To date, there has been virtually no accountability for widespread atrocities in Myanmar’s Rakhine state, nor has there been access for international officials to inspect the scene of the crimes. The government of Myanmar has refused access to an independent international fact-finding mission established by the U.N. Human Rights Council, revoked previous access to the U.N. Special Rapporteur for Human Rights, and arrested Burmese journalists working for Reuters who uncovered evidence of one of many reported massacres.

The Security Council delegation’s visit to the destroyed Rohingya villages in Myanmar should be an important first critical step toward accountability and toward the type of conditions conducive to the voluntary return of Rohingya in safety and dignity to Myanmar. But greater access for humanitarians, independent media, and human rights monitors will be essential. The government of Myanmar claims it is ready for returns. It is building so-called “reception centers” and Myanmar’s Social Welfare Minister Win Myat Aye even visited Rohingya in Bangladesh to urge the immediate start of the repatriation process.
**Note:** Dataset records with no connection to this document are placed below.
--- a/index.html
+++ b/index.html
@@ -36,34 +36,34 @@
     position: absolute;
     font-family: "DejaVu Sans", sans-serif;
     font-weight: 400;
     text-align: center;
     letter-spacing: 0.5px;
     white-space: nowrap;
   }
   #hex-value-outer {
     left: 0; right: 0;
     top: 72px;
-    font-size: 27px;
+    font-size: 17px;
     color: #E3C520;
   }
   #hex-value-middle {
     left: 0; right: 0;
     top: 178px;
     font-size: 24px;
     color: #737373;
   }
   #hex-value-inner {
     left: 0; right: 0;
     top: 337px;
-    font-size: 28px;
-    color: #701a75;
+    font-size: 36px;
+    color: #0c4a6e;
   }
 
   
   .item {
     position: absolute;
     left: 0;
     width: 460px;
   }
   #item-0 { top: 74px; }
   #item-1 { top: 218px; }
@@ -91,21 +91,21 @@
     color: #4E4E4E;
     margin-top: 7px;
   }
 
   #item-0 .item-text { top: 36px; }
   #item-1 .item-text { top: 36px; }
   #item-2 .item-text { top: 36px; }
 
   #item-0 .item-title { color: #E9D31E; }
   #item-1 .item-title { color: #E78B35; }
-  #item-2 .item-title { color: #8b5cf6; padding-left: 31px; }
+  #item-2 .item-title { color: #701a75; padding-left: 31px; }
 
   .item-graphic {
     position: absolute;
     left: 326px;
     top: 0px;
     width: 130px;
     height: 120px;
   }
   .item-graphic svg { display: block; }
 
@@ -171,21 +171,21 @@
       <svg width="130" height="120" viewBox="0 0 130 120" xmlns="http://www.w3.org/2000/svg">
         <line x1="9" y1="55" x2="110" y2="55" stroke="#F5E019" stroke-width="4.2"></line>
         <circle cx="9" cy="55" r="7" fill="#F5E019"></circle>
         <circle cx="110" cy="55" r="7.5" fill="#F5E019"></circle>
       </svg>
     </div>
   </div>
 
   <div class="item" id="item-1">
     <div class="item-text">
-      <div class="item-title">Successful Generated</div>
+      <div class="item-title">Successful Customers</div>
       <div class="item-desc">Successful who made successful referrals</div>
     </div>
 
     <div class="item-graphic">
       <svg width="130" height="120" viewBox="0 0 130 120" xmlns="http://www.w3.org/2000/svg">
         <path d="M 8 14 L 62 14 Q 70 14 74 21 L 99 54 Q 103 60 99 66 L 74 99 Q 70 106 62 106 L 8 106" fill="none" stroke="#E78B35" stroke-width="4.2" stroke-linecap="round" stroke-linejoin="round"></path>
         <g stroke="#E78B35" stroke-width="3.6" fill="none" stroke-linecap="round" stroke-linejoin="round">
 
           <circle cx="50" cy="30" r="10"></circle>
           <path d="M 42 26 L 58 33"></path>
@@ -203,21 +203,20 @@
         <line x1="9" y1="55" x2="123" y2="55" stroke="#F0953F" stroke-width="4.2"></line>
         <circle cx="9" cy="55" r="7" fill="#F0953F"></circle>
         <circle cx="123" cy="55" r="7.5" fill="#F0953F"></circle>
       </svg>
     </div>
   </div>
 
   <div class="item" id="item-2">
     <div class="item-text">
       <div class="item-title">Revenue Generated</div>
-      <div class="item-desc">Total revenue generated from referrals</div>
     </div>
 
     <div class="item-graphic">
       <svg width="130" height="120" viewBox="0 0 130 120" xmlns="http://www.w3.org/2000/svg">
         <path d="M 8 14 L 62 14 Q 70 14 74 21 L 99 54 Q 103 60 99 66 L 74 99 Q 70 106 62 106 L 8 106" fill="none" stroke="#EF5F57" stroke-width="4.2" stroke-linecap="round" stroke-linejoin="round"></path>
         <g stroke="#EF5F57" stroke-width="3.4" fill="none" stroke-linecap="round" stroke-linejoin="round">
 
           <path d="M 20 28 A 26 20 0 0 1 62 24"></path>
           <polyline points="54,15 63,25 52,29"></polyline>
But there is little confidence among the Rohingya with whom I spoke in Bangladesh that these “reception centers” will be any different than the displacement camps in which more than 100,000 Rohingya have been isolated since 2012. There is little confidence that the centers will be temporary, that basic rights will be granted to those returning to Myanmar, or that further abuses will not take place, particularly as Rohingya exiting Myanmar continue to report little change.

The U.N. Security Council had a chance to raise these issues with the government of Myanmar. But it cannot stop there. If immediate access is not granted to humanitarians and the U.N. fact-finding mission, stronger measures must be taken. High-level military leaders found responsible for the ethnic cleansing campaign should face targeted sanctions. Myanmar’s military, which oversaw this campaign, should face a global arms embargo. And continued denial of access for the U.N. fact-finding mission should result in referral to the International Criminal Court.

The Myanmar military has carried out one of the worst crimes against humanity in modern history. As long as Rohingya continue to live in makeshift shelters in Bangladesh and as long as the Rohingya people continue to choose the deprivations of that life over the horrors of life in Myanmar, the military will have gotten away with it. The U.N. Security Council has a chance to make sure that does not happen. For the sake of hundreds of thousands of Rohingya, that opportunity must not be lost.